Part 14 of our series, “Resilience and Renaissance: Newport, Kentucky, 1795-2020”

Nathaniel Southgate Shaler, who later became a noted American geologist at Harvard University, was born in Newport in 1841. He was the son of Harvard-educated Dr. Nathaniel Burger Shaler, a physician and surgeon of the Newport Barracks, and Anne Hinde Southgate.

His maternal grandfather, Richard Southgate, was an early settler of Northern Kentucky and a native of Virginia. Richard Southgate attended William and Mary College, became a lawyer and immigrated to Kentucky. Upon his death in 1868, Southgate had amassed a great estate, valued at “a million and a half dollars, there being at that time probably not half a dozen such successes in the Ohio Valley” (Nathaniel Southgate Shaler, The Autobiography of Nathaniel Southgate Shaler: With a Supplementary Memoir by His Wife Boston: Houghton Mifflin Company, 1909, p. 17).

Shaler described his grandfather as “an excellent sample of the old, long-vanished class of Virginia gentleman,” whose manner and appearance recounted an era that had rapidly faded from view. Likewise, Richard’s two brothers, William and Henry, were remembered by their nephew, Nathaniel Southgate Shaler, as the last of the same Virginia breed, whose “manners and mode of thought were those of the Stuart times, when men felt the life of their neighbors, and dwelt in their hearts” (Shaler, p. 21).

Dr. Nathaniel Burger Shaler was a physician and surgeon at the Newport Barracks, including the duration of the Civil War. He was steadfastly against slavery. Photo from Nathaniel Southgate Shaler, The Autobiography of Nathaniel Southgate Shaler: With a Supplementary Memoir by His Wife. Boston: Houghton Mifflin Company, 1909, opposite p. 68).

Shaler regarded Northern Kentucky, with its slaveholding, as less progressive and prosperous than Cincinnati. The two sides of the Ohio River, he claimed, “were widely parted. The one represented the motives of the nineteenth century, the other of the sixteenth. For there is essentially all that difference between the motives of free communities, wherein the one all are of equal rights before the law, and in the other slavery holds” (Shaler, p. 32).

Shaler argued that the distinctiveness of Cincinnati and Northern Kentucky “was intensified” by historical “accidents” of settlement. Land in Ohio was, for the most part, surveyed and allotted according to the township system of the Northwest Territory. As a result, land ownership in Ohio became more widely distributed. In Kentucky, where the old Virginia model of haphazard, often conflicting, land grants operated, the land was “held by relatively few men, who let it to tenants.” In other words, “Kentucky inherited from Virginia the mediaeval [sic] theory of a landed aristocracy resting upon a tenantry. North of the river,” Shaler countered. “The conception of the relations of the people to the land was that of the free man working acres which he owned.” Paralleling this development was the belief in Northern Kentucky in a society based upon “three distinct estates, the proprietor, the tenant, and the slave” (Shaler, pp. 32-3).

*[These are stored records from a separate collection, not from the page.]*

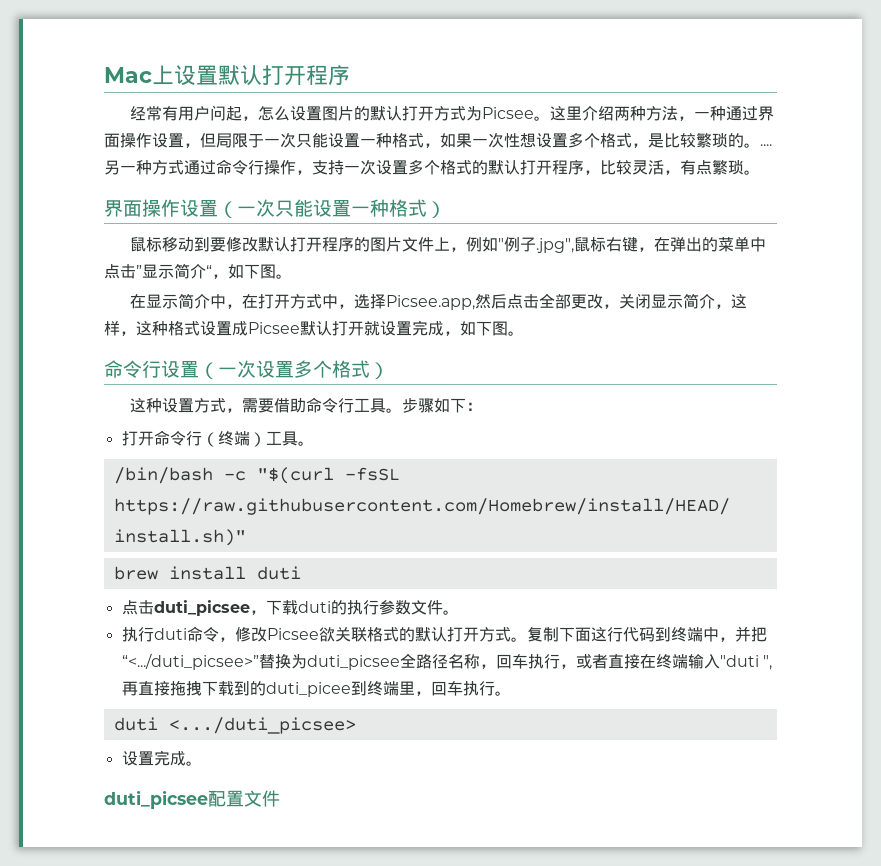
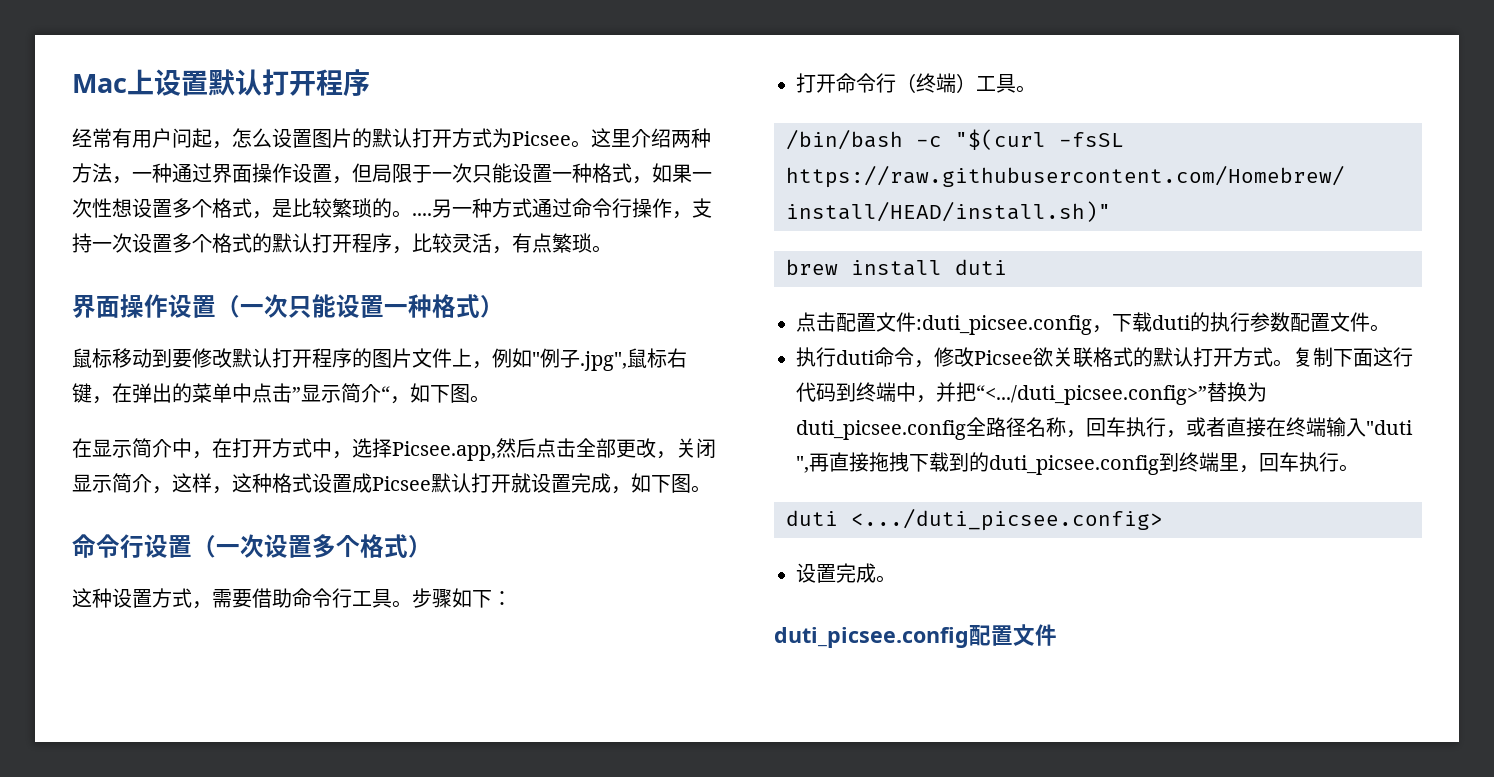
[153,600,250,616] duti_picsee -> [836,312,1092,335] 配置文件:duti_picsee.config
(411, 607) none -> [1290,313,1330,332] 配置
[121,653,400,670] “<.../duti_picsee>”替换为duti_picsee -> [976,382,1267,405] [796,420,966,440] “<.../duti_picsee.config>”替换为duti_picsee.config
[265,682,351,697] duti_picee -> [989,455,1159,475] duti_picsee.config
[168,717,356,734] <.../duti_picsee> -> [851,508,1163,531] <.../duti_picsee.config>
[104,790,208,809] duti_picsee -> [774,627,969,648] duti_picsee.config

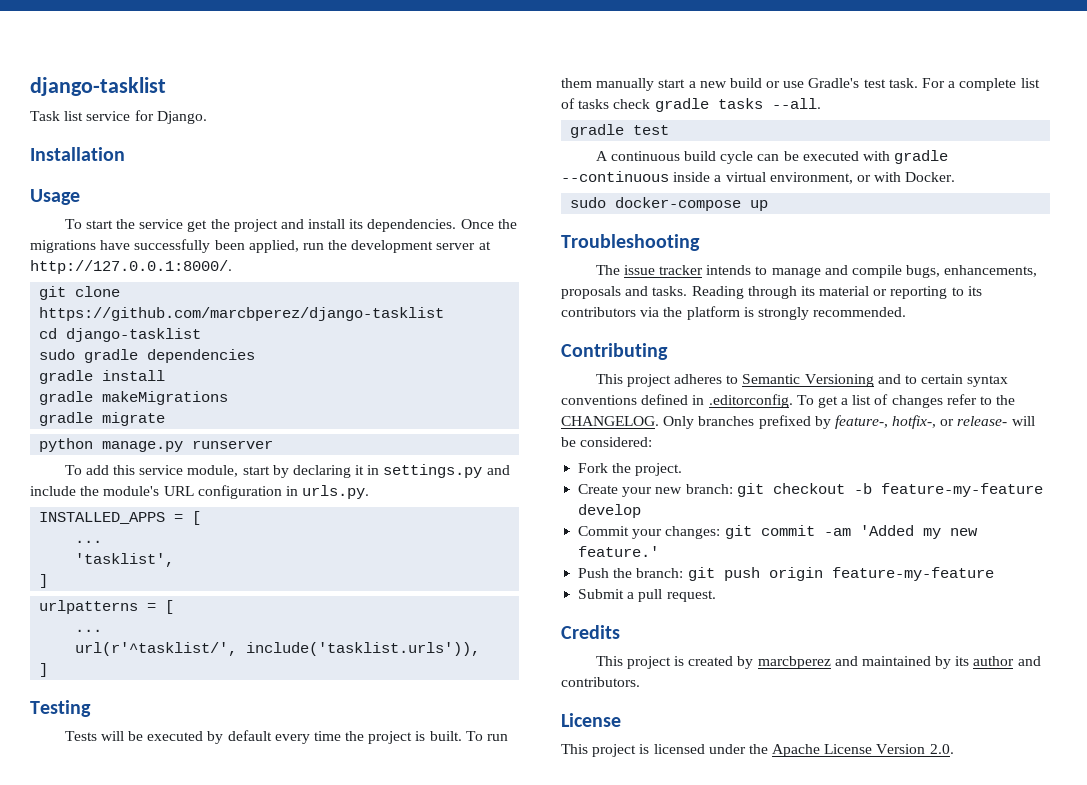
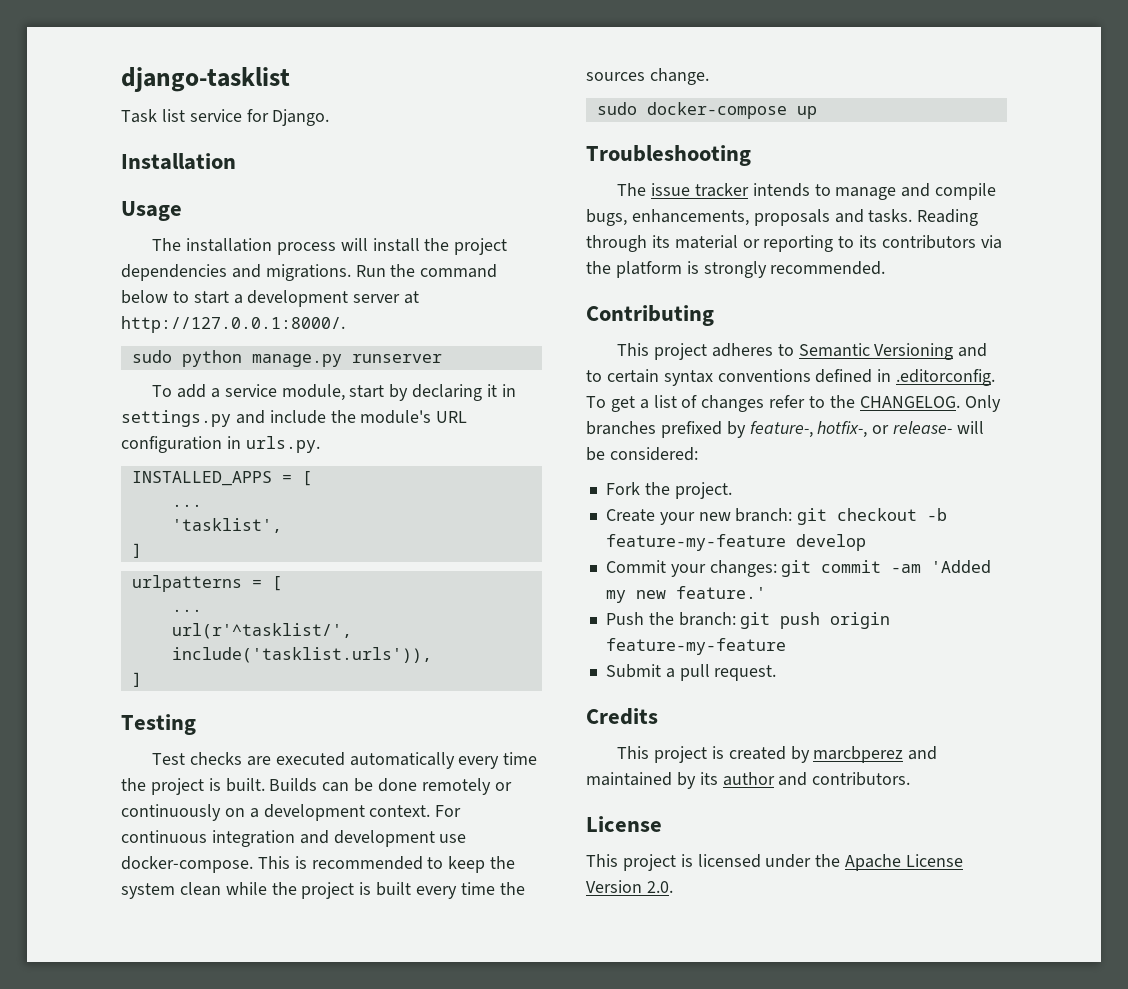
[64,219,517,232] [30,239,491,253] [30,260,232,274] [39,286,121,300] [39,307,445,321] [39,328,202,342] [39,349,256,363] [39,370,166,384] [39,391,229,405] [39,412,166,426] To start the service get the project and install its dependencies. Once the migrations have successfully been applied, run the development server at http://127.0.0.1:8000/. // git clone https://github.com/marcbperez/django-tasklist // cd django-tasklist // sudo gradle dependencies // gradle install // gradle makeMigrations // gradle migrate // -> [152,238,508,255] [121,264,498,281] [121,290,420,307] [121,316,345,333] [131,350,172,363] The installation process will install the project dependencies and migrations. Run the command below to start a development server at http://127.0.0.1:8000/. // sudo
[113,465,136,475] this -> [210,388,220,398] a
[64,730,272,744] Tests will be executed by default -> [152,752,455,769] Test checks are executed automatically
[465,731,509,741] [561,78,1040,91] [561,98,821,112] [570,124,670,138] [595,150,949,164] [561,171,956,184] To run them manually start a new build or use Gradle's test task. For a complete list of tasks check gradle tasks --all. // gradle test // A continuous build cycle can be executed with gradle --continuous inside a virtual environment, or with Docker. -> [269,778,512,795] [121,804,462,821] [121,830,467,847] [121,856,516,873] [121,882,525,899] [586,68,709,85] Builds can be done remotely or continuously on a development context. For continuous integration and development use docker-compose. This is recommended to keep the system clean while the project is built every time the sources change.

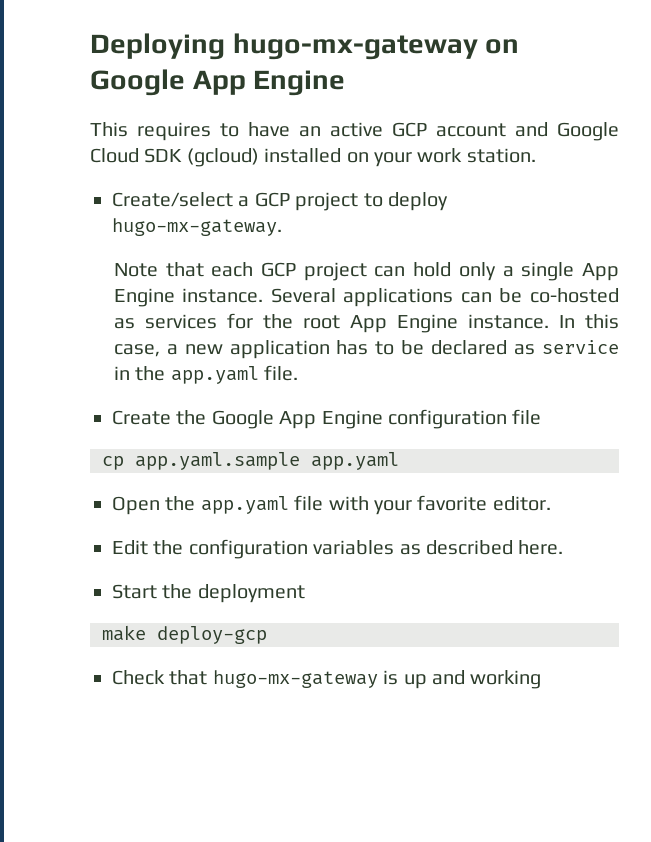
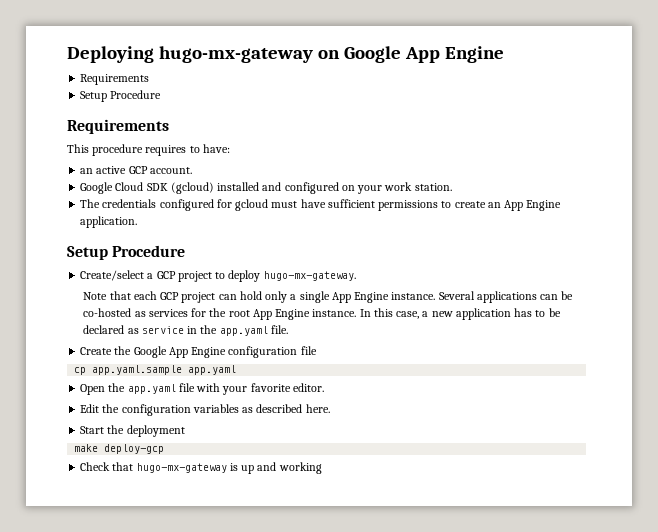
(346, 83) none -> [80,74,150,85] [80,90,162,102] [67,119,169,134] // Requirements // Setup Procedure // Requirements
(128, 129) none -> [92,144,144,156] procedure
[248,122,290,137] have -> [202,144,230,153] have: //
[436,122,548,137] account and -> [149,167,192,174] account. //
(342, 155) none -> [262,182,339,194] and configured
(536, 155) none -> [80,199,562,211] [80,216,138,228] [67,245,186,260] // The credentials configured for gcloud must have sufficient permissions to create an App Engine application. // Setup Procedure

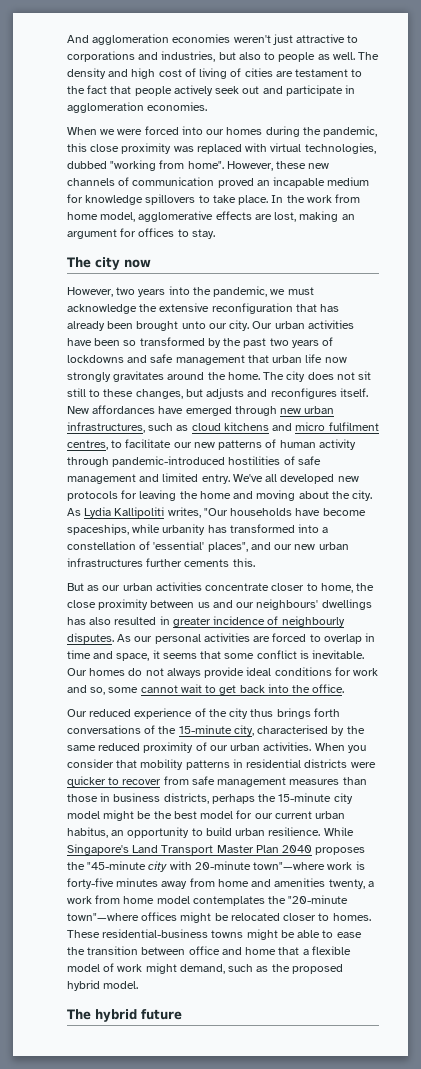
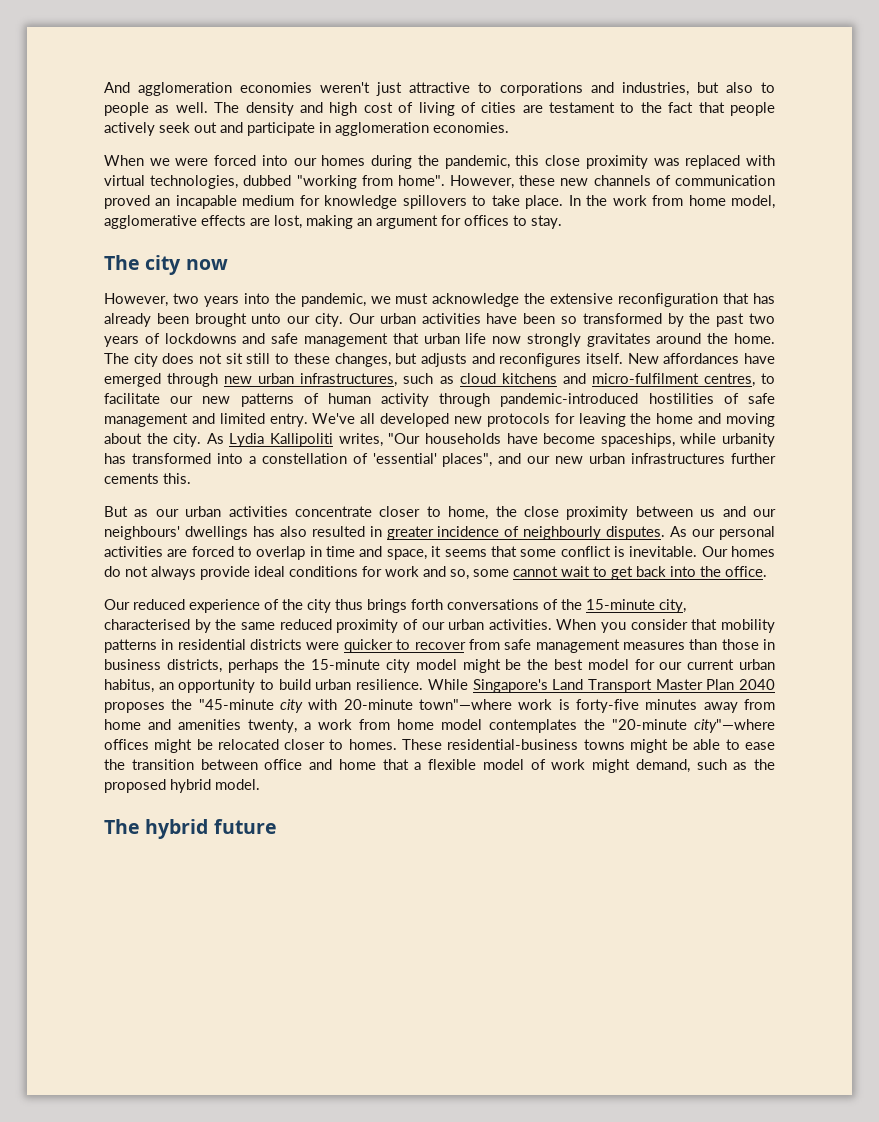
[295,422,379,431] micro fulfilment -> [591,373,699,384] micro-fulfilment
[67,913,139,921] town"—where -> [694,719,775,733] city"—where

Of the above three classes, Shaler characterized the tenant farmers as being given to “shiftlessness.” They did not, he attested, generally engage in rotation of crops, nor did most of the landowners require them to do so. Tobacco production soon depleted the soil, and Shaler declared that within “sixty years” nearly “one half of the arable soil of the northern counties of Kentucky, where most of the surface steeply inclined, became unremunerative to plough tillage” (Shaler, pp. 34-5).

Shaler vividly recalled the institution of slavery in Northern Kentucky. Richard Southgate and his family owned slaves, although Shaler noted that his grandfather had often proudly told him that the family “‘had in a century never bought or sold a slave except to keep families together.’” Nathaniel interpreted this statement to mean that his grandfather, along with “the better class of slave-owners in Kentucky,” feared the label of “‘negro-trader,’ the last word of opprobrium to be slung at a man” (Shaler, p. 36).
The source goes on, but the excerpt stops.